Introduction: g-aminobutyric acid (GABA) is the most abundant inhibitory neurotransmitter in the brain where it acts on synaptic and extrasynaptic GABA-A receptors (GABA-A channels). Recently, different components of the GABA signaling system have also been identified in immune cells which suggest that GABA might have an immunomodulatory role in the immune system. AIM: To examine whether different GABA-A channel subunits are present and functional GABA-A channels are formed in human, mouse and rat CD4+ and CD8+ T cells and Jurkat cells.

Methods: 

RT-qPCR, Western blot, immunocytochemistry and patch-clamp techniques were used.

Results: 

There were 5, 8 and 13 different GABA-A subunit mRNAs identified in human, mouse and rat CD4+ and CD8+ T cells, respectively. Importantly, the g2 subunit that imposes benzodiazepine sensitivity on the GABA-A channel was only detected in the mouse T cells. The presence of GABA-A channel subunits was further confirmed at the protein level.

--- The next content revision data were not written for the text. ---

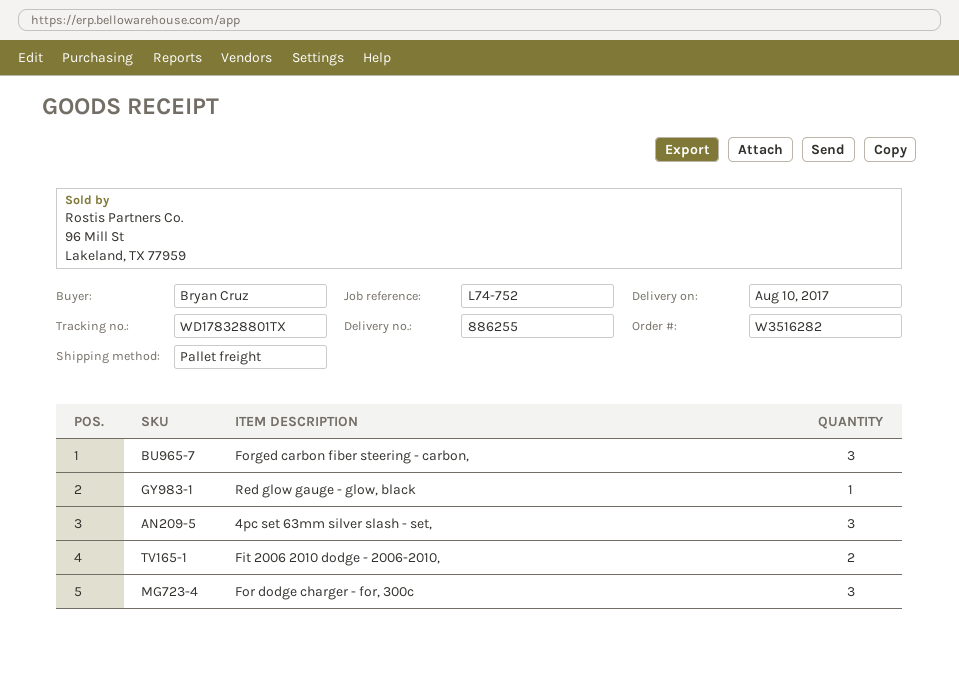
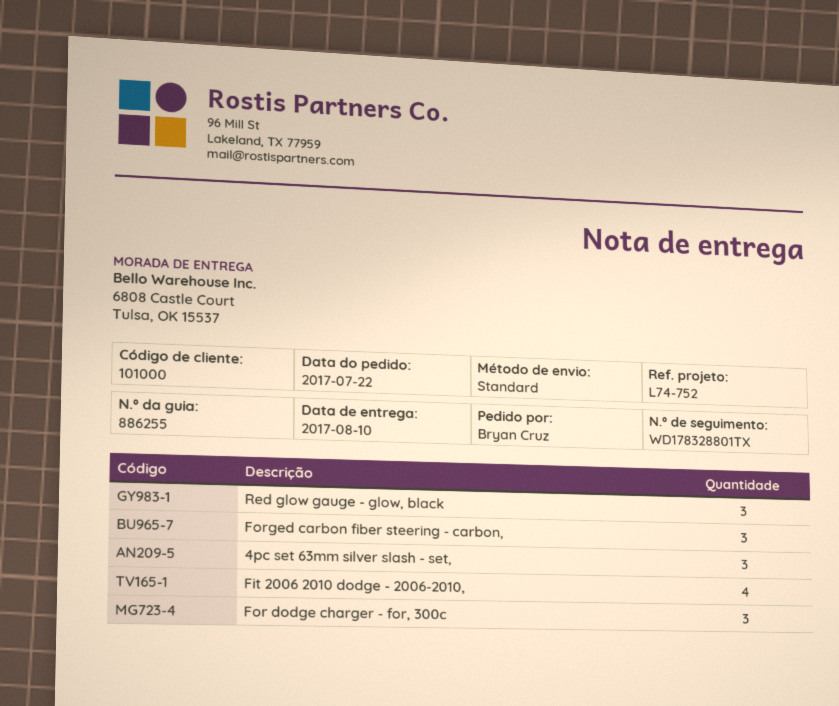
shipping method: pallet freight -> standard
Red glow gauge - glow, black: 1 -> 3
Fit 2006 2010 dodge - 2006-2010,: 2 -> 4

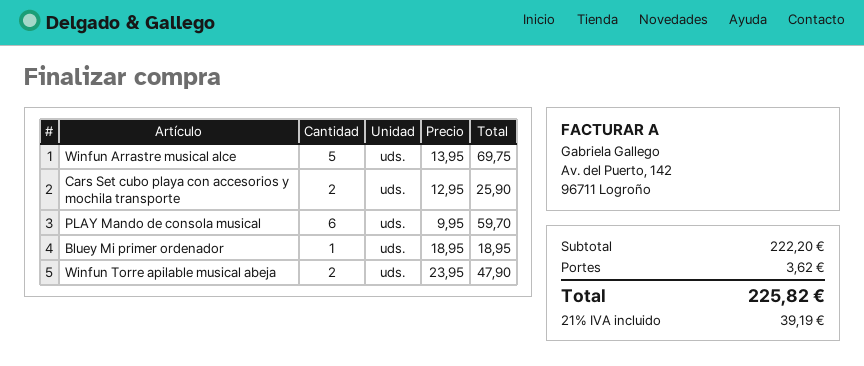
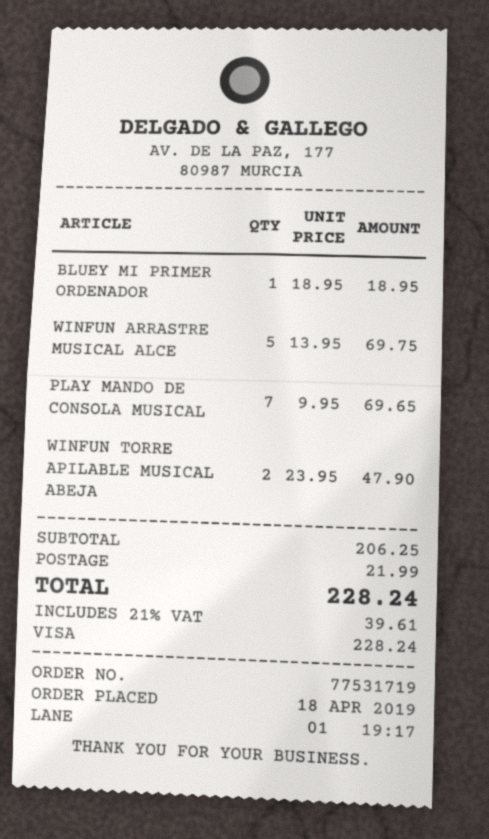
Cars Set cubo playa con accesorios y mochila transporte: 2 x 12.95 = 25.90 -> none
PLAY Mando de consola musical: 6 x 9.95 = 59.70 -> 7 x 9.95 = 69.65
subtotal: 222.20 -> 206.25
shipping: 3.62 -> 21.99
tax: 21% = 39.19 -> 21% = 39.61
total: 225.82 -> 228.24

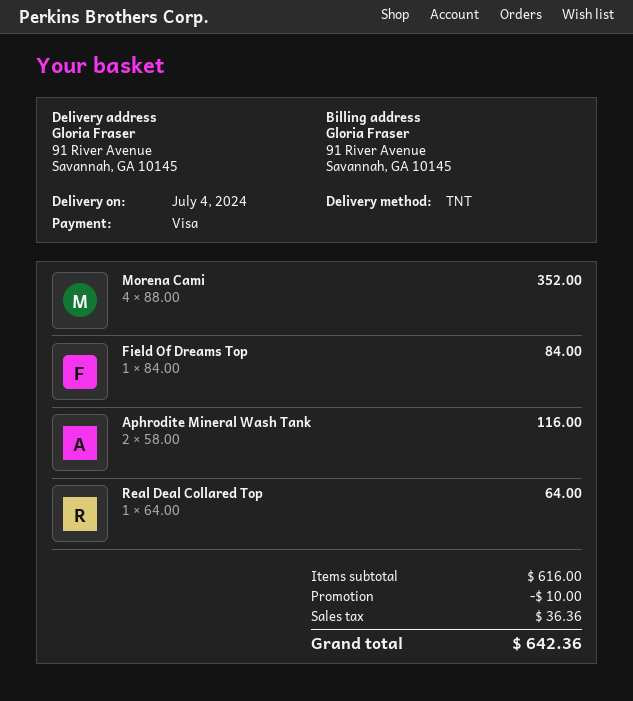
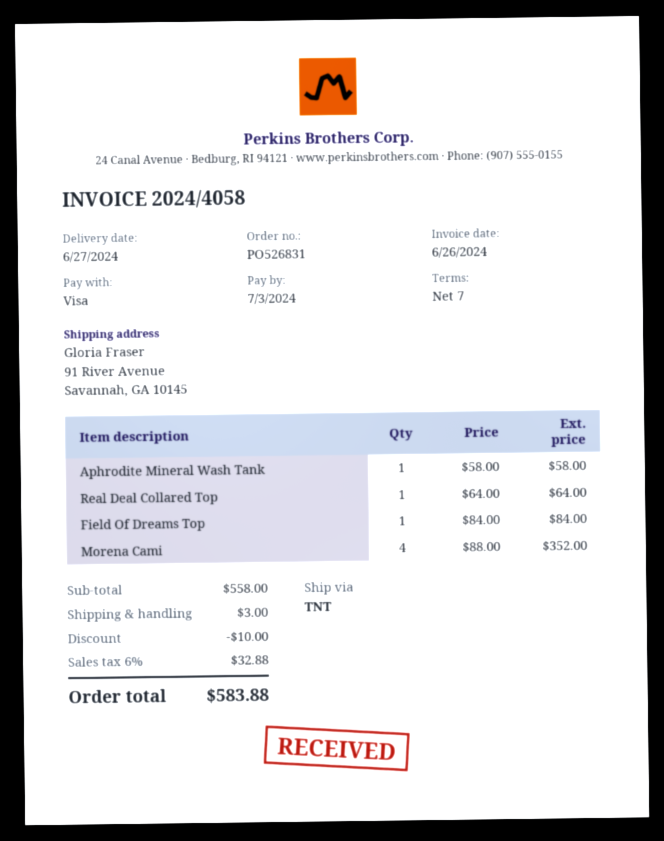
delivery date: 2024-07-04 -> 2024-06-27
Aphrodite Mineral Wash Tank: 2 x 58.00 = 116.00 -> 1 x 58.00 = 58.00
subtotal: 616.00 -> 558.00
shipping: none -> 3.00
tax: 36.36 -> 32.88
total: 642.36 -> 583.88

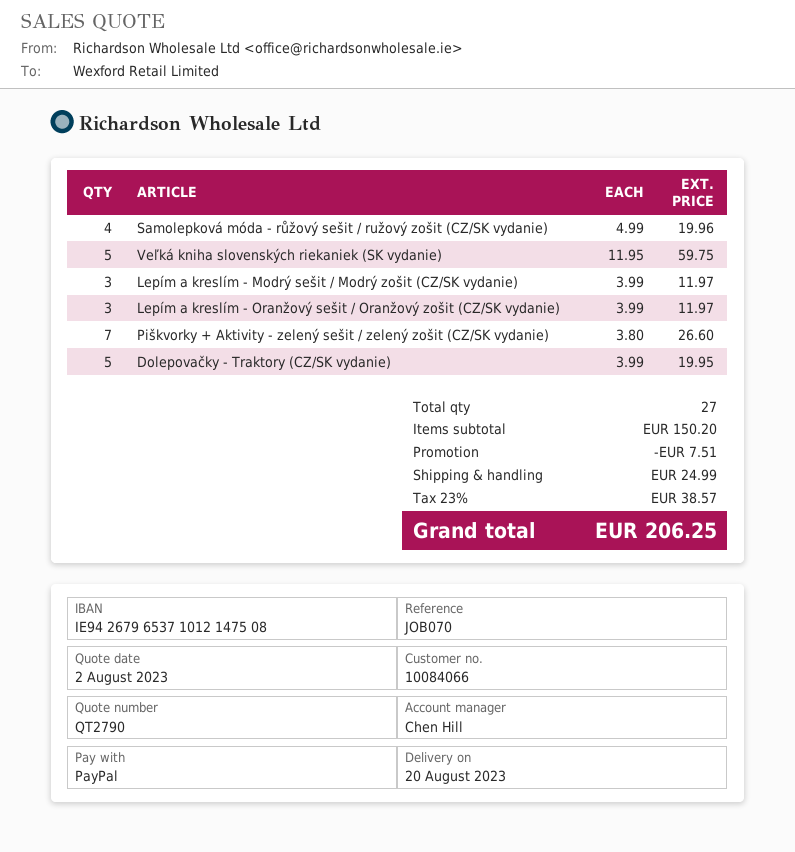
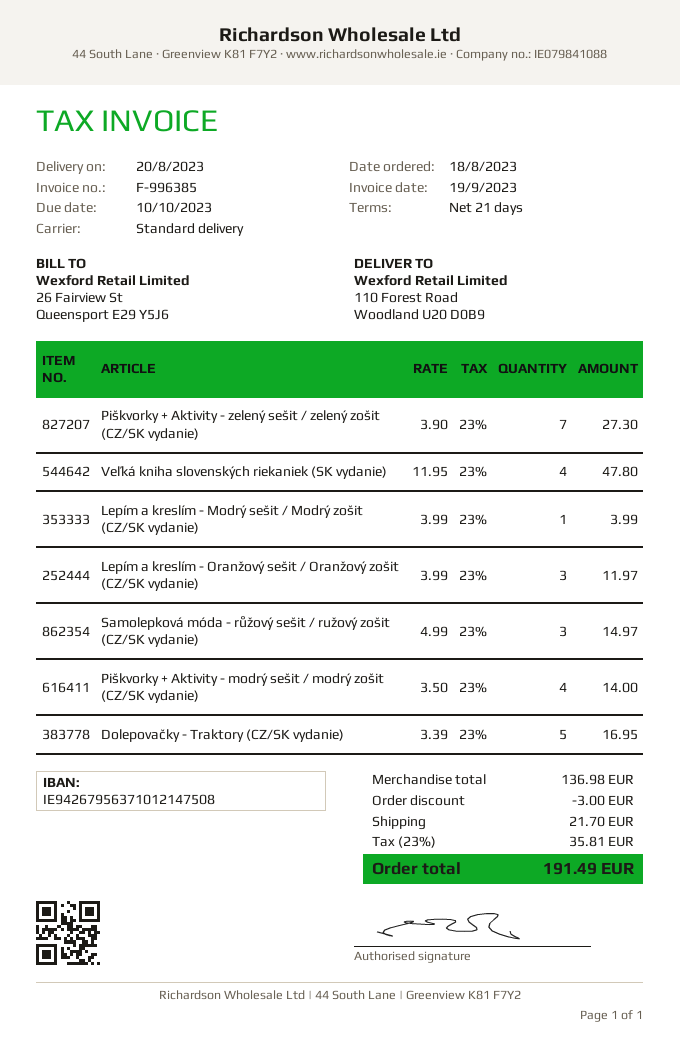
bank account: IE94267965371012147508 -> IE94267956371012147508
Samolepková móda - růžový sešit / ružový zošit (CZ/SK vydanie): 4 x 4.99 = 19.96 -> 3 x 4.99 = 14.97
Veľká kniha slovenských riekaniek (SK vydanie): 5 x 11.95 = 59.75 -> 4 x 11.95 = 47.80
Lepím a kreslím - Modrý sešit / Modrý zošit (CZ/SK vydanie): 3 x 3.99 = 11.97 -> 1 x 3.99 = 3.99
Piškvorky + Aktivity - zelený sešit / zelený zošit (CZ/SK vydanie): 7 x 3.80 = 26.60 -> 7 x 3.90 = 27.30
Dolepovačky - Traktory (CZ/SK vydanie): 5 x 3.99 = 19.95 -> 5 x 3.39 = 16.95
Piškvorky + Aktivity - modrý sešit / modrý zošit (CZ/SK vydanie): none -> 4 x 3.50 = 14.00
subtotal: 150.20 -> 136.98
discount: 7.51 -> 3.00
shipping: 24.99 -> 21.70
tax: 23% = 38.57 -> 23% = 35.81
total: 206.25 -> 191.49

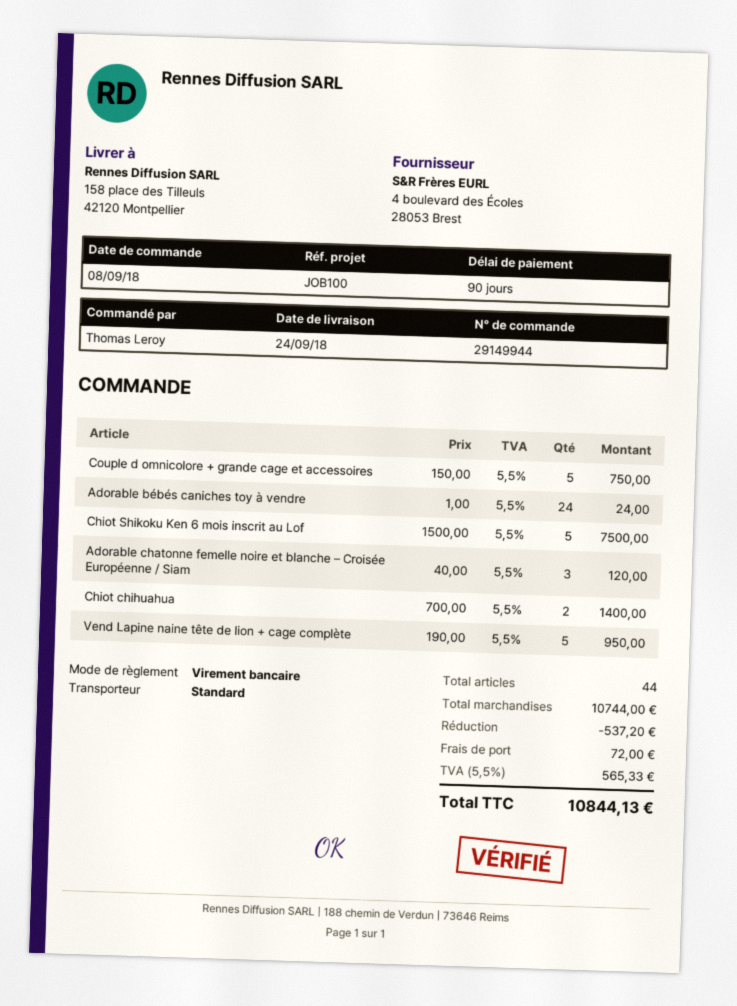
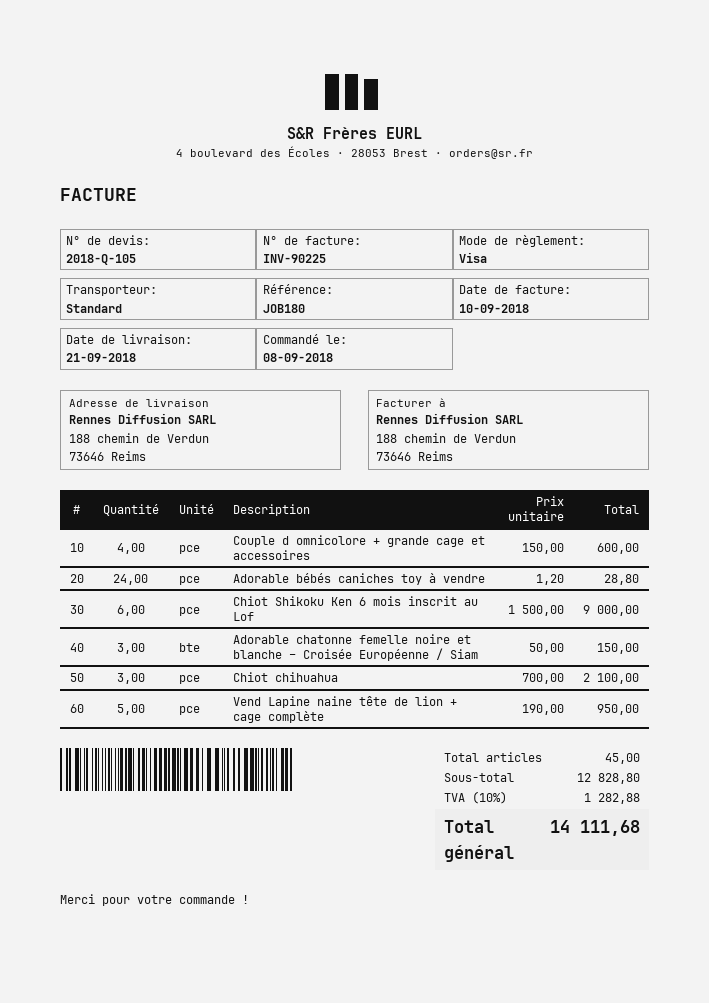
delivery date: 2018-09-24 -> 2018-09-21
reference: JOB100 -> JOB180
payment method: bank transfer -> Visa
ship to: 158 place des Tilleuls, 42120 Montpellier -> 188 chemin de Verdun, 73646 Reims
Couple d omnicolore + grande cage et accessoires: 5 x 150.00 = 750.00 -> 4 x 150.00 = 600.00
Adorable bébés caniches toy à vendre: 24 x 1.00 = 24.00 -> 24 x 1.20 = 28.80
Chiot Shikoku Ken 6 mois inscrit au Lof: 5 x 1500.00 = 7500.00 -> 6 x 1500.00 = 9000.00
Adorable chatonne femelle noire et blanche – Croisée Européenne / Siam: 3 x 40.00 = 120.00 -> 3 x 50.00 = 150.00
Chiot chihuahua: 2 x 700.00 = 1400.00 -> 3 x 700.00 = 2100.00
total quantity: 44 -> 45
subtotal: 10744.00 -> 12828.80
discount: 537.20 -> none
shipping: 72.00 -> none
tax: 5.5% = 565.33 -> 10% = 1282.88
total: 10844.13 -> 14111.68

Immunolabeling of GABA-A channel subunits (e.g. a1) was observed in both in the cytoplasm and in the plasma membrane. GABA-evoked currents were recorded in rat T cells and Jurkat cells.

Conclusion: 

In T cells from both humans and rodents, GABA-A channels are expressed and functional but the GABA-A channel subtypes varies between the species. This is important to bear in mind when selecting the appropriate animal models to study the physiological and pharmacological roles GABA-A channels have in the CD4+ and CD8+ T cells.